TASK PROMPT = Where the listing below has a line containing "-212,7 +212,7 @@", output that line and all lines after it, verbatim, and no others.

GIVEN ENTRIES =
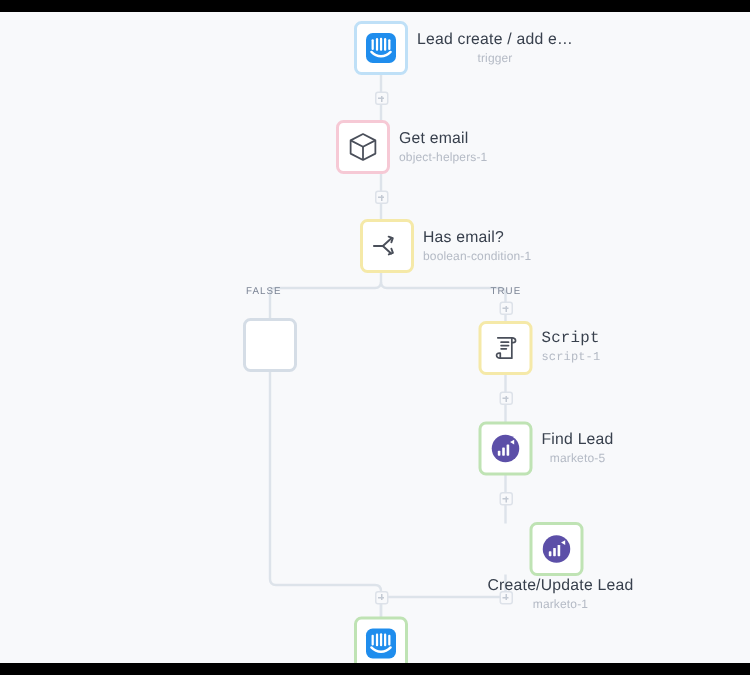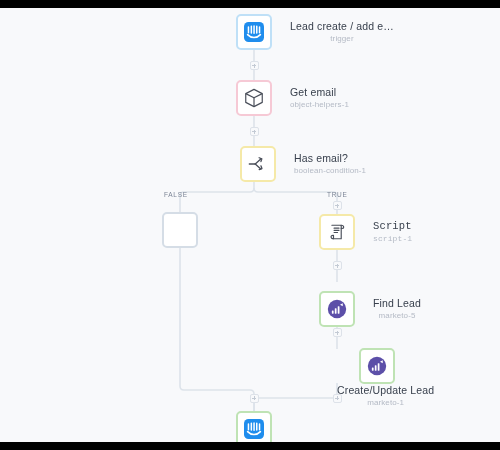--- a/index.html
+++ b/index.html
@@ -53,7 +53,7 @@
   .nodebox.b-green  { border-color: #bfe3b4; }
   .nodebox.b-empty  { border-color: #d5dde6; }
   .labels {
-    margin-left: 18px;
+    margin-left: 6px;
     line-height: 1.18;
     white-space: nowrap;
   }

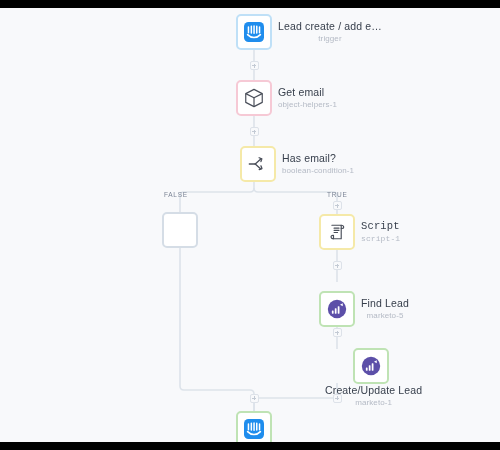--- a/index.html
+++ b/index.html
@@ -153,7 +153,7 @@
     </div>
   </div>
 
-  <div class="node" style="left:236px; top:72px;">
+  <div class="node" style="left:224px; top:72px;">
     <div class="nodebox b-pink">
       <svg class="ic" width="22" height="22" viewBox="0 0 24 24">
         <g fill="none" stroke="#4a4f5a" stroke-width="1.3" stroke-linejoin="round">

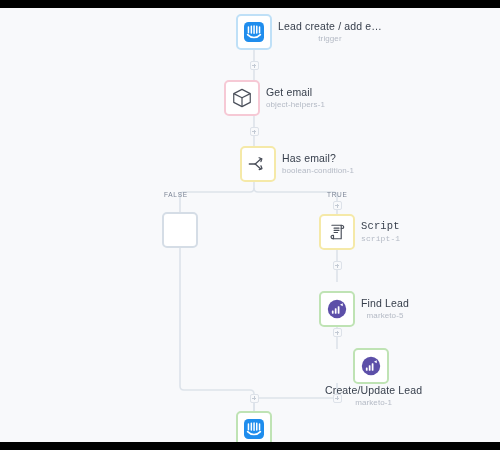--- a/index.html
+++ b/index.html
@@ -212,7 +212,7 @@
     </div>
   </div>
 
-  <div class="node" style="left:319px; top:283px;">
+  <div class="node" style="left:319px; top:273px;">
     <div class="nodebox b-green">
       <svg class="ic" width="22" height="22" viewBox="0 0 24 24">
         <circle cx="12" cy="12" r="10" fill="#5c4fa8"></circle>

REPLY TO THE TASK =
@@ -212,7 +212,7 @@
     </div>
   </div>
 
-  <div class="node" style="left:319px; top:283px;">
+  <div class="node" style="left:319px; top:273px;">
     <div class="nodebox b-green">
       <svg class="ic" width="22" height="22" viewBox="0 0 24 24">
         <circle cx="12" cy="12" r="10" fill="#5c4fa8"></circle>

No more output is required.